By this time the stalls were practically denuded, and the visitors were turning their attention to the entertainments. With an eye to the different tastes of people, the girls had tried to cater for everyone. There was a piano recital, given by Nina Rutherford, the school’s musical genius, who was expected to add many laurels to its crown in another year or so, not only by her playing, but by her compositions. A couple of one-act comedies were given in the gymnasium, and followed half an hour later by a gymnastics display. The little girls were responsible for a charming little cantata in which the bees, the birds, the flowers and the butterflies elected the Queen of the garden for the year. Mary-Lou and Co. provided a series of tableaux drawn from fairy-tales, which ended up with Fatima in the arms of one of her brothers while the other stood waving a triumphant sword over the fallen Bluebeard, and behind this elect group were the heads of the slaughtered wives. The girls had managed this by means of the biggest clothes-horse in the laundry. They had covered it with sheets, between which the seven girls representing the victims, had their head pushed out and red ink made gory streaks beneath their chins. Mary-Lou had chosen people with long hair, and dragged their locks up to the top rail of the clothes-horse, where they were secured with tape and drawing-pins, while the faces had been powdered a ghastly white.
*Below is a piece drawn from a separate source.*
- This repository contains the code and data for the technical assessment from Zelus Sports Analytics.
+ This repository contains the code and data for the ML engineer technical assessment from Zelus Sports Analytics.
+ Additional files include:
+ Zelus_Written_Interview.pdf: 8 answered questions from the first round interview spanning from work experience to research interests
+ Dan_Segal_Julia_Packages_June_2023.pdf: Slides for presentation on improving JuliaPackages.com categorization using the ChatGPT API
Matron’s reaction to this was to exclaim loudly, “Their good sheets! How could they!” But most other people enjoyed it hugely—all but the victims, who complained that their hair had been pulled so tight that their heads were sore!
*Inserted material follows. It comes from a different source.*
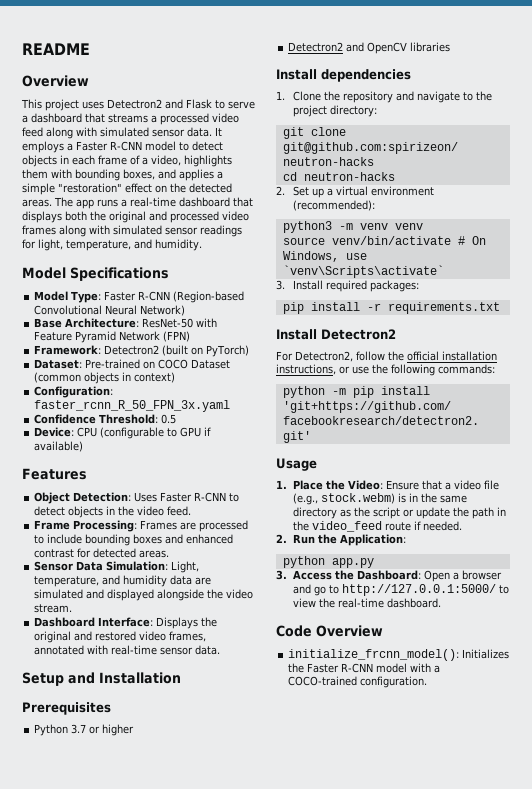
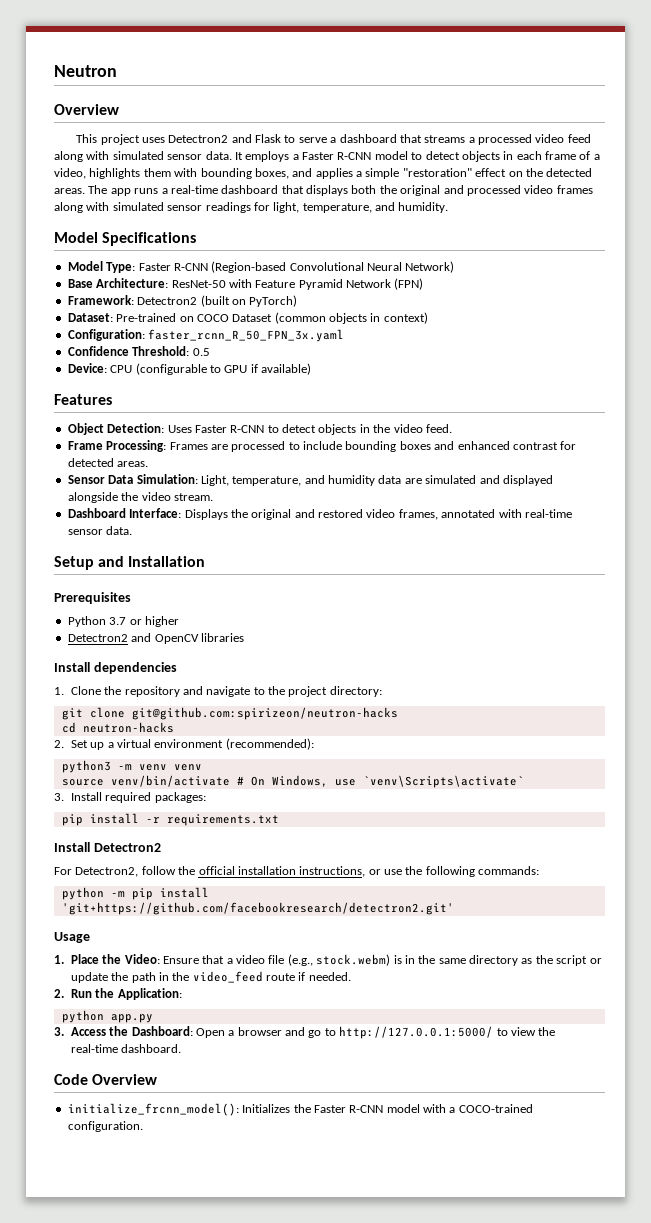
- README
+ Neutron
In a corner of Joey’s garden Jack Maynard had arranged for clock-golf, to which most of the menfolk present stampeded as soon as they could get away from their womenkind. There were not a great number of them, fortunately, but they contrived to enjoy themselves over the game, and yet feel that they were doing their duty by the school.
The Winter’s Tale people were kept busy the whole time with refreshments, and Doris Hill was sold out of ices long before the Sale ended, which was at sixteen o’clock.
At half-past fifteen, word went round that the “draws” would now be taken on the tennis courts outside of Prospero’s Cave, so everyone streamed along there, clutching bunches of tickets and looking eagerly expectant. There were eight “draws” besides Sybil’s afternoon tea-cloth, which fell to Anita Rincini, a very Old Girl and a great friend of Hilary Graves, once Hilary Burn, and, very surprisingly, so far as most of the girls were concerned, not there, though she had insisted that Anita, who was staying with her and her husband, Dr. Graves, should do duty for both of them.
Anita, a pretty Tirolean in the early thirties, came forward to receive her prize, remarked joyfully, “But this is most fortunate! I can give it to Hilary to mark the occasion!”
“What occasion?” demanded Mary-Lou, who was holding the hatbox in which the counterfoils had been well mixed, and was near enough to hear.
“But have you not heard?” Anita exclaimed. “Hilary has a second daughter, born this morning.”
“What?” Mary-Lou nearly dropped the box. “But why didn’t someone tell us?”
“Because Hilary forbade it,” Miss Wilson said, as she turned to Vi Lucy, who had brought up the box for the second “draw.” “She said the Sale would be excitement enough. How could you give her away, Anita?”
Anita looked conscience-stricken. “I forgot that. But the Sale is over now, so it cannot matter. Hilary is very well, and the little Lois Anita is very well, too. And Marjorie is delighted with her new sister, so all goes well.”
“Lois—is that what they’re calling her?” Miss Wilson asked, laughing. “Well, it’s a very pretty name. And now we must get on or we shan’t finish on time. Hold it up, Vi!”
Vi held up the box, and Miss Wilson reached up her hand, fished, and drew out a slip. “Miss Derwent!” she read; and a blushing Miss Derwent came up to accept the charming twin-set in lime green which Joey had knitted.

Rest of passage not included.